Kartini 2026: Bukan Lagi Simbol, Tapi Ujian Kepemimpinan

Takalar InilahIndonesia.com- Setiap 21 April, bangsa ini mengenang Raden Ajeng Kartini sebagai simbol emansipasi perempuan. Namun, pertanyaan mendasar kembali muncul: apakah semangat Kartini masih berhenti pada seremoni, atau sudah menjelma dalam praktik kepemimpinan nyata?

Di tengah dominasi laki-laki dalam birokrasi lokal, kehadiran Bansuhari Said sebagai Camat Pattallassang—satu-satunya camat perempuan di Kabupaten Takalar, Sulawesi Selatan—menjadi contoh yang layak diuji, bukan sekadar dirayakan.
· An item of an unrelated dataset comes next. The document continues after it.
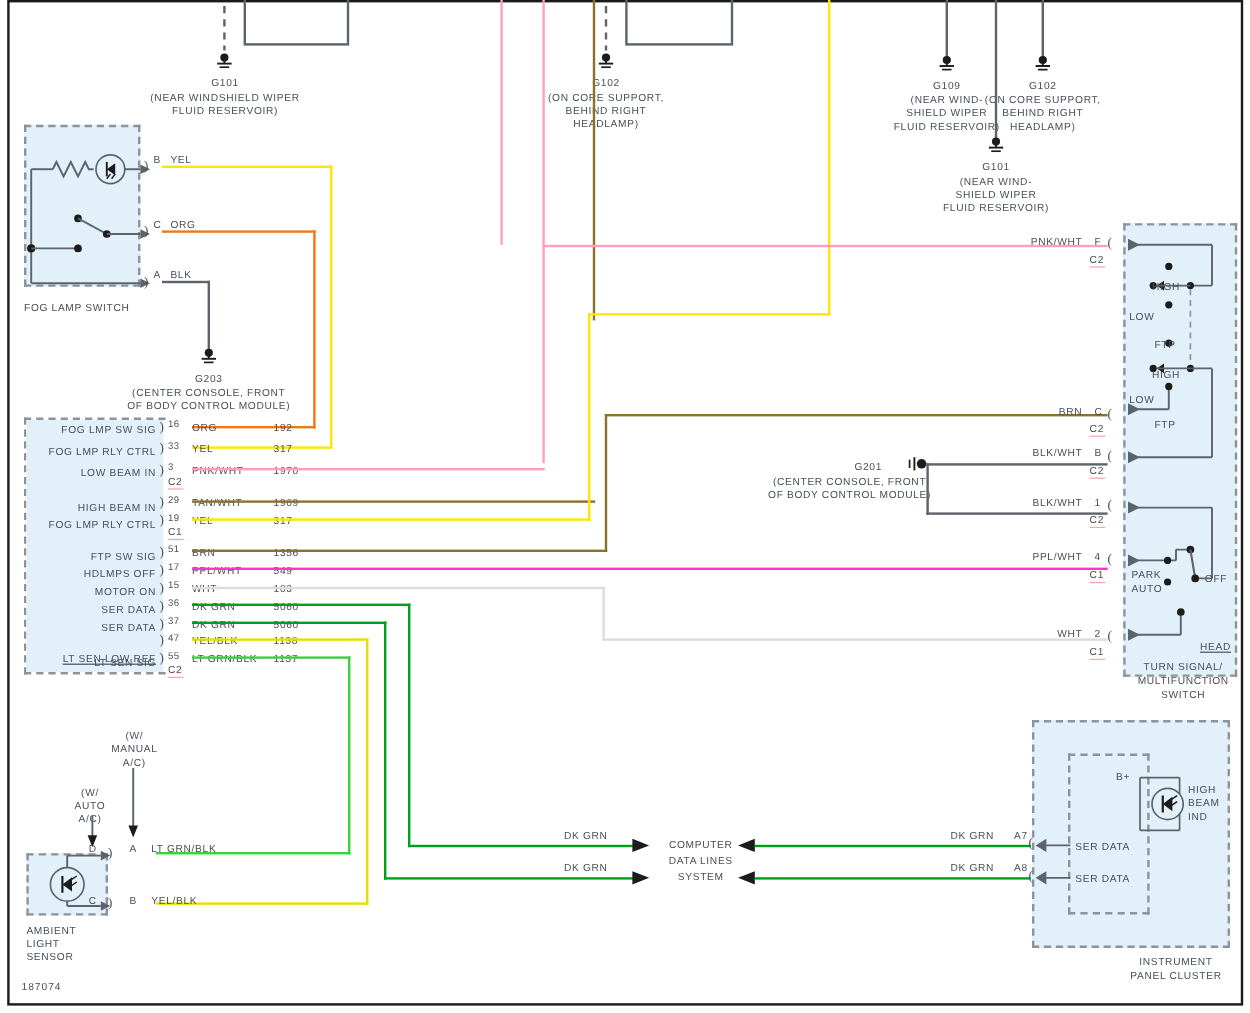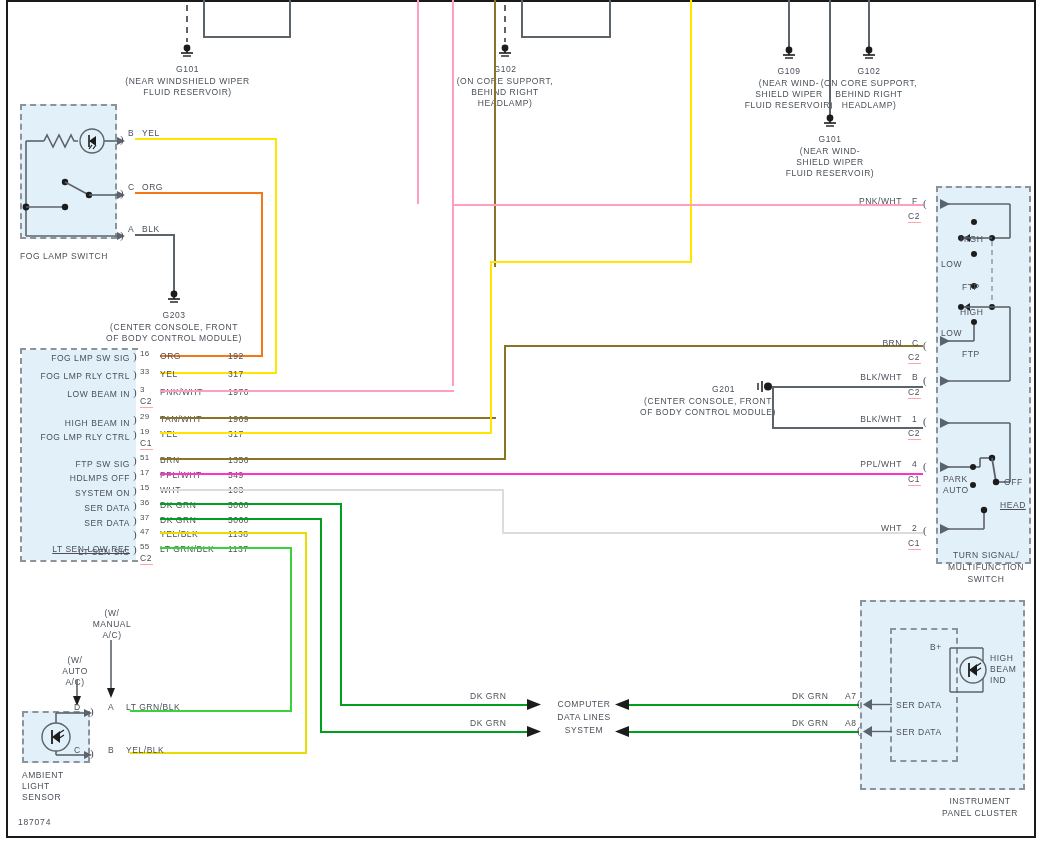"SYSTEM ON" div.lbl { text: SYSTEM -> MOTOR }
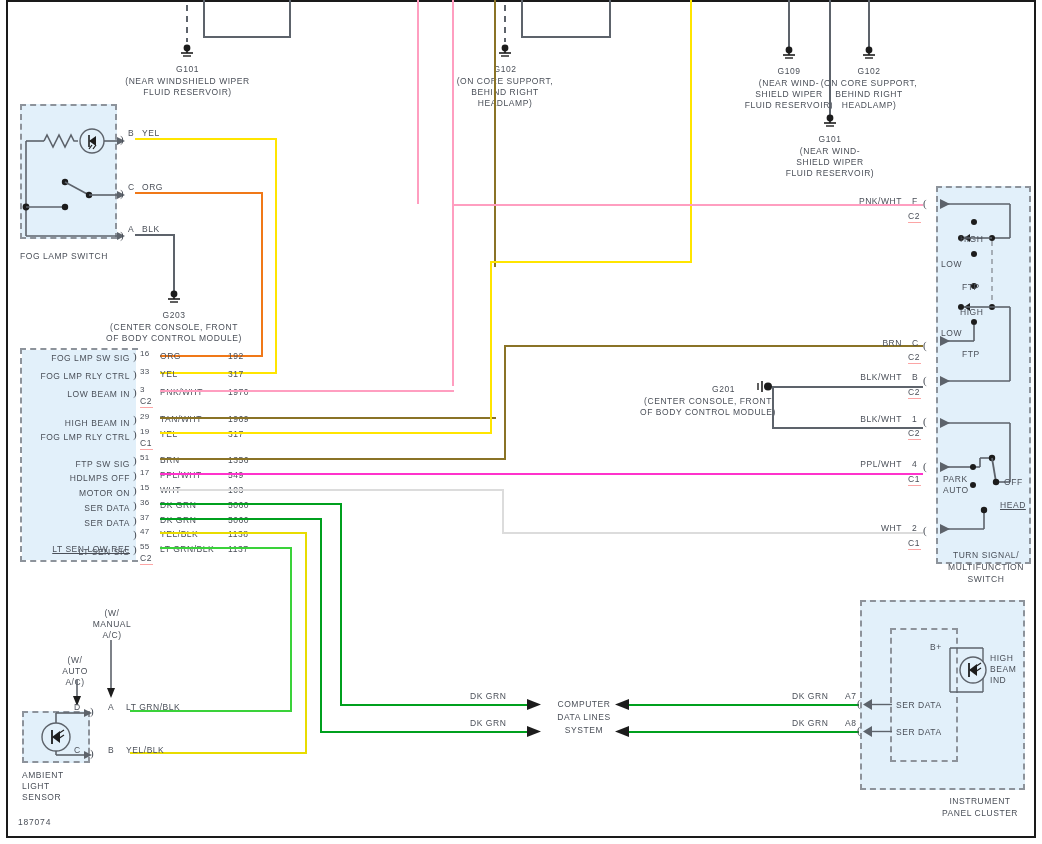"HEAD" div.lbl { top: 500px -> 534px }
Selama ini, ada asumsi keliru bahwa keterwakilan perempuan otomatis menghadirkan perubahan. Faktanya, representasi saja tidak cukup. Yang lebih penting adalah bagaimana kepemimpinan itu dijalankan—apakah tetap terjebak pada pola administratif dan seremonial, atau benar-benar menyentuh kebutuhan masyarakat.

Bacaan Lainnya

Di Pattallassang, pendekatan turun langsung ke kelurahan, mendekatkan layanan, dan hadir di tengah masyarakat menunjukkan pergeseran paradigma: dari kekuasaan yang menunggu dilayani menjadi kepemimpinan yang aktif melayani.

Namun, sikap kritis tetap diperlukan. Apakah langkah ini berkelanjutan atau sekadar momentum? Apakah berdampak nyata pada pelayanan publik atau hanya memperkuat citra? Pertanyaan ini penting agar tidak terjebak pada glorifikasi individu.

Kepemimpinan perempuan kerap dilekatkan dengan empati, namun tanpa ketegasan, empati bisa berujung stagnasi. Sebaliknya, ketegasan tanpa empati menciptakan jarak. Keseimbangan keduanya bukan ditentukan oleh gender, melainkan kapasitas dan integritas.
Semangat Kartini sejatinya bukan sekadar membuka ruang bagi perempuan, tetapi memastikan kehadiran itu membawa perubahan nyata. Maka, relevansi kepemimpinan hari ini tidak diukur dari siapa yang memimpin, melainkan bagaimana kepemimpinan itu dirasakan masyarakat.

Hari Kartini 2026 seharusnya menjadi ruang refleksi. Bukan lagi sekadar merayakan simbol, tetapi menguji sejauh mana nilai-nilai Kartini hidup dalam praktik.

Karena pada akhirnya, Kartini tidak memperjuangkan siapa yang memimpin—melainkan bagaimana kepemimpinan itu dijalankan.